"""

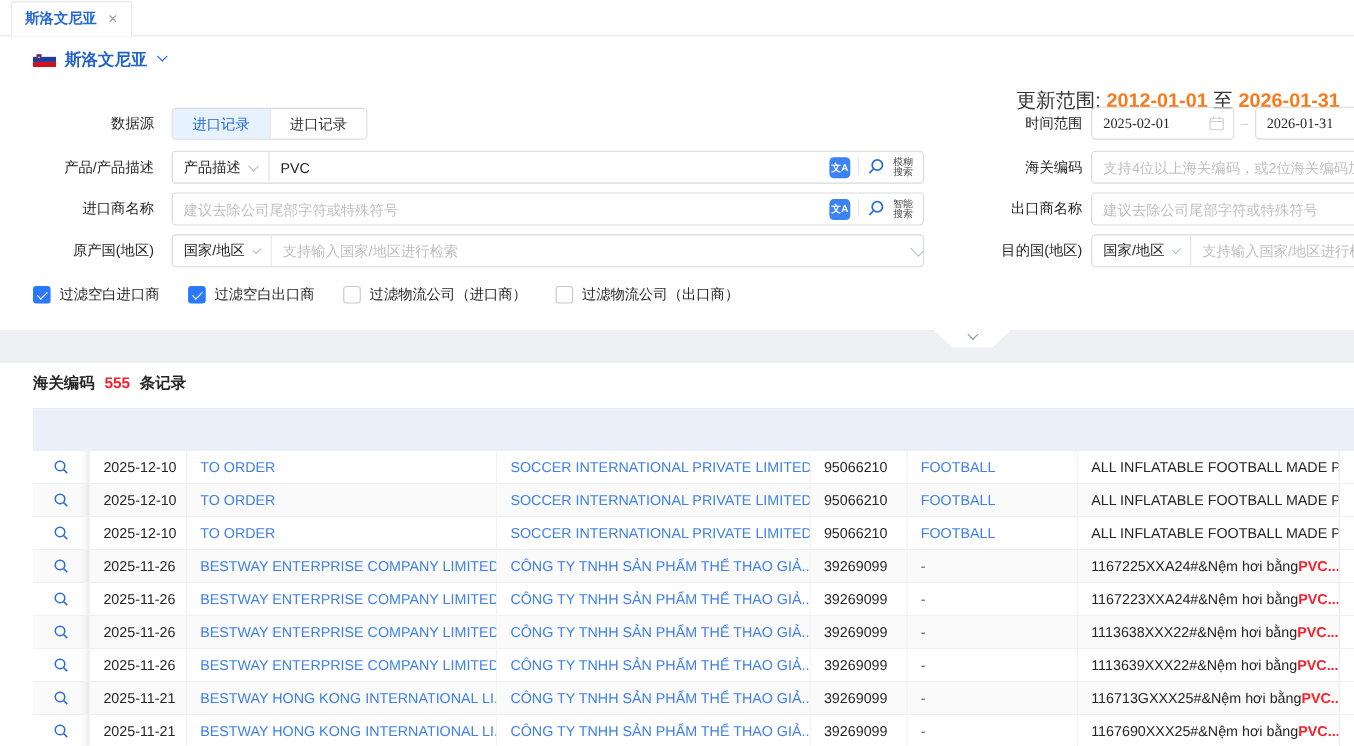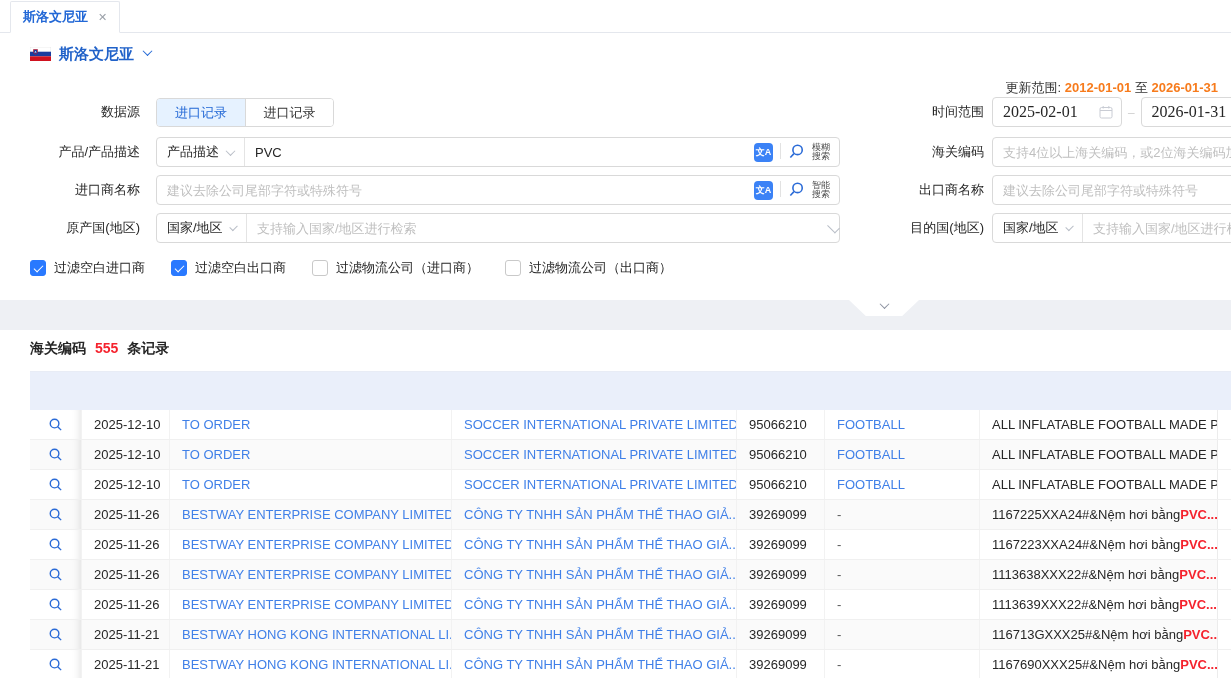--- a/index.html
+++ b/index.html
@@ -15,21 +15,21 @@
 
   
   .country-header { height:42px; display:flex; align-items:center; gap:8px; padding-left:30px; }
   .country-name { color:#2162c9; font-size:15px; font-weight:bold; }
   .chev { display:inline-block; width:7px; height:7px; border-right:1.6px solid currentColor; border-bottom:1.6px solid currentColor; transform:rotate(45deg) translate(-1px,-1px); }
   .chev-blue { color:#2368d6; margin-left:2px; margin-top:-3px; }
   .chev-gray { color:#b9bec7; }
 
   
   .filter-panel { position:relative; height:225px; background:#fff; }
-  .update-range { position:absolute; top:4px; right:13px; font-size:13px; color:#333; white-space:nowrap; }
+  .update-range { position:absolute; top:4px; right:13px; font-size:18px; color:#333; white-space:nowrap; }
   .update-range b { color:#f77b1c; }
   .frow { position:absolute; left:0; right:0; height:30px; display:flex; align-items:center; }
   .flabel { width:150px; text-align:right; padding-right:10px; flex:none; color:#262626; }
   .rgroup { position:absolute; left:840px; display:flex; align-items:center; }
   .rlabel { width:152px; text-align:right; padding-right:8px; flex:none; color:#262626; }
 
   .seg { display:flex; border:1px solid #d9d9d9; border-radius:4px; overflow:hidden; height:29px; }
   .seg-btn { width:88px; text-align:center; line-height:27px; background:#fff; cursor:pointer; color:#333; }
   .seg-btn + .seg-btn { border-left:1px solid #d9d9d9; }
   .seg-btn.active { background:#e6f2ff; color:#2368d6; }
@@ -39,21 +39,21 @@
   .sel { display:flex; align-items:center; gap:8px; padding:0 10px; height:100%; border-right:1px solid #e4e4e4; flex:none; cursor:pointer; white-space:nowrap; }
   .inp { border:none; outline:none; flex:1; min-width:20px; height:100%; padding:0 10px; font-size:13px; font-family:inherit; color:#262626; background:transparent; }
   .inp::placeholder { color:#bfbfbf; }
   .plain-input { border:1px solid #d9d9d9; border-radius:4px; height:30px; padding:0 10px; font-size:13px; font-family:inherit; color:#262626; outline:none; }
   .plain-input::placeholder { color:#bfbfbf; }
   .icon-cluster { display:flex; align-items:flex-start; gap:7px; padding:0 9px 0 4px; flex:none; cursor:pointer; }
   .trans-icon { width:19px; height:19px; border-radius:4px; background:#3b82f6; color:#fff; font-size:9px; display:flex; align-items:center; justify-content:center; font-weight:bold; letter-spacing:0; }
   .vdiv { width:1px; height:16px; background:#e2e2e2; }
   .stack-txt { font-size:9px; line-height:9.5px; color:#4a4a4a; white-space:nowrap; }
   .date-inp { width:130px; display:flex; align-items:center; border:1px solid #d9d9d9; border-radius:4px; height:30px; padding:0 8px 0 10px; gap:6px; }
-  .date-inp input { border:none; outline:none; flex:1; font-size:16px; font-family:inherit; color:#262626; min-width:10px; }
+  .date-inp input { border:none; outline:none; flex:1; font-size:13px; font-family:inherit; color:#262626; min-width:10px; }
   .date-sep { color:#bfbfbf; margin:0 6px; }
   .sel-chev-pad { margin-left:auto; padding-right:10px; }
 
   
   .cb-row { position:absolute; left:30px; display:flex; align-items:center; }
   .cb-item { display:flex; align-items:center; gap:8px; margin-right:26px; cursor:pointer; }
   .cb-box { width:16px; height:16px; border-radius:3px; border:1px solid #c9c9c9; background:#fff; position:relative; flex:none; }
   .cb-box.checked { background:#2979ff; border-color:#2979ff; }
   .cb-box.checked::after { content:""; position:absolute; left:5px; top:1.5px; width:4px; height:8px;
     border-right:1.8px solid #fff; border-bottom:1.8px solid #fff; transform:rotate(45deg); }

"""
"""

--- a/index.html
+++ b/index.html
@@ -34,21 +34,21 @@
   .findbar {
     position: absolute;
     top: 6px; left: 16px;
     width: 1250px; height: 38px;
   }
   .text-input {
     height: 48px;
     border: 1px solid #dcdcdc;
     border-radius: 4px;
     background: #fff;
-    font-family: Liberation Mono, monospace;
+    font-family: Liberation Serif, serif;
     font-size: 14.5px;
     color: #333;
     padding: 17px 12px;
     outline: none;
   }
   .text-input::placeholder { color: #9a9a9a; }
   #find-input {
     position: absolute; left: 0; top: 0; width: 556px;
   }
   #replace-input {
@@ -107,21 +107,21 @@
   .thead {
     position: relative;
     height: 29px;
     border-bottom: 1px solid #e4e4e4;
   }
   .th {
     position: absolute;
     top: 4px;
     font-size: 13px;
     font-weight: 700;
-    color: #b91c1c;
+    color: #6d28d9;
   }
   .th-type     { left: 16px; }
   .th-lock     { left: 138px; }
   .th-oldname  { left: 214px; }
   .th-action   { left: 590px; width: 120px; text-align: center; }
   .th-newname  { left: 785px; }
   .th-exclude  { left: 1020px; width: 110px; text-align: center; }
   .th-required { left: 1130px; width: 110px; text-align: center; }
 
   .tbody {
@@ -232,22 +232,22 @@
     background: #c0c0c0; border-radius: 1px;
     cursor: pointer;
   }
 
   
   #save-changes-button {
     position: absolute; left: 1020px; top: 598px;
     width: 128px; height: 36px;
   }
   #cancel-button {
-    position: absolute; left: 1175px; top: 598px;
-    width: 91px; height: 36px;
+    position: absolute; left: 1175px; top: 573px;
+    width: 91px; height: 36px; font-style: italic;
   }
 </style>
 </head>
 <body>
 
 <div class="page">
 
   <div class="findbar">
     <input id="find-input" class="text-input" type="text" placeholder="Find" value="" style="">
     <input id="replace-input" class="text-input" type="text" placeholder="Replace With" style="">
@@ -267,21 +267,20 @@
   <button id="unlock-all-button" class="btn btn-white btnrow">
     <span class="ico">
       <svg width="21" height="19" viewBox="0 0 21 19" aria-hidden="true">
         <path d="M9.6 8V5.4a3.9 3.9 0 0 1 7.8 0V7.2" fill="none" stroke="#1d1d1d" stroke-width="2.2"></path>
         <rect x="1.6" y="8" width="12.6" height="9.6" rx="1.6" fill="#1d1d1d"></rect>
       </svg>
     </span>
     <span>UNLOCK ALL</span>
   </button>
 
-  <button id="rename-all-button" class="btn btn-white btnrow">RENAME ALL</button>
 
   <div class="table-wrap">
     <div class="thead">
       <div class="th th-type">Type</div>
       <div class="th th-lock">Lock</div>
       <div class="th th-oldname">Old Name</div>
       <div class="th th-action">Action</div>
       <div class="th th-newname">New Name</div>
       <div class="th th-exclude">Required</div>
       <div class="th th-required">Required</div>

"""

## EXERCISE OBJECTIVE
Copy out the range of lines above starting at the line with "border-left:1px solid #d9d9d9;" and ending at the line with "display:flex; align-items:flex-start; gap:7px;", exactly and including both.

## SOLUTION
   .seg-btn + .seg-btn { border-left:1px solid #d9d9d9; }
   .seg-btn.active { background:#e6f2ff; color:#2368d6; }
@@ -39,21 +39,21 @@
   .sel { display:flex; align-items:center; gap:8px; padding:0 10px; height:100%; border-right:1px solid #e4e4e4; flex:none; cursor:pointer; white-space:nowrap; }
   .inp { border:none; outline:none; flex:1; min-width:20px; height:100%; padding:0 10px; font-size:13px; font-family:inherit; color:#262626; background:transparent; }
   .inp::placeholder { color:#bfbfbf; }
   .plain-input { border:1px solid #d9d9d9; border-radius:4px; height:30px; padding:0 10px; font-size:13px; font-family:inherit; color:#262626; outline:none; }
   .plain-input::placeholder { color:#bfbfbf; }
   .icon-cluster { display:flex; align-items:flex-start; gap:7px; padding:0 9px 0 4px; flex:none; cursor:pointer; }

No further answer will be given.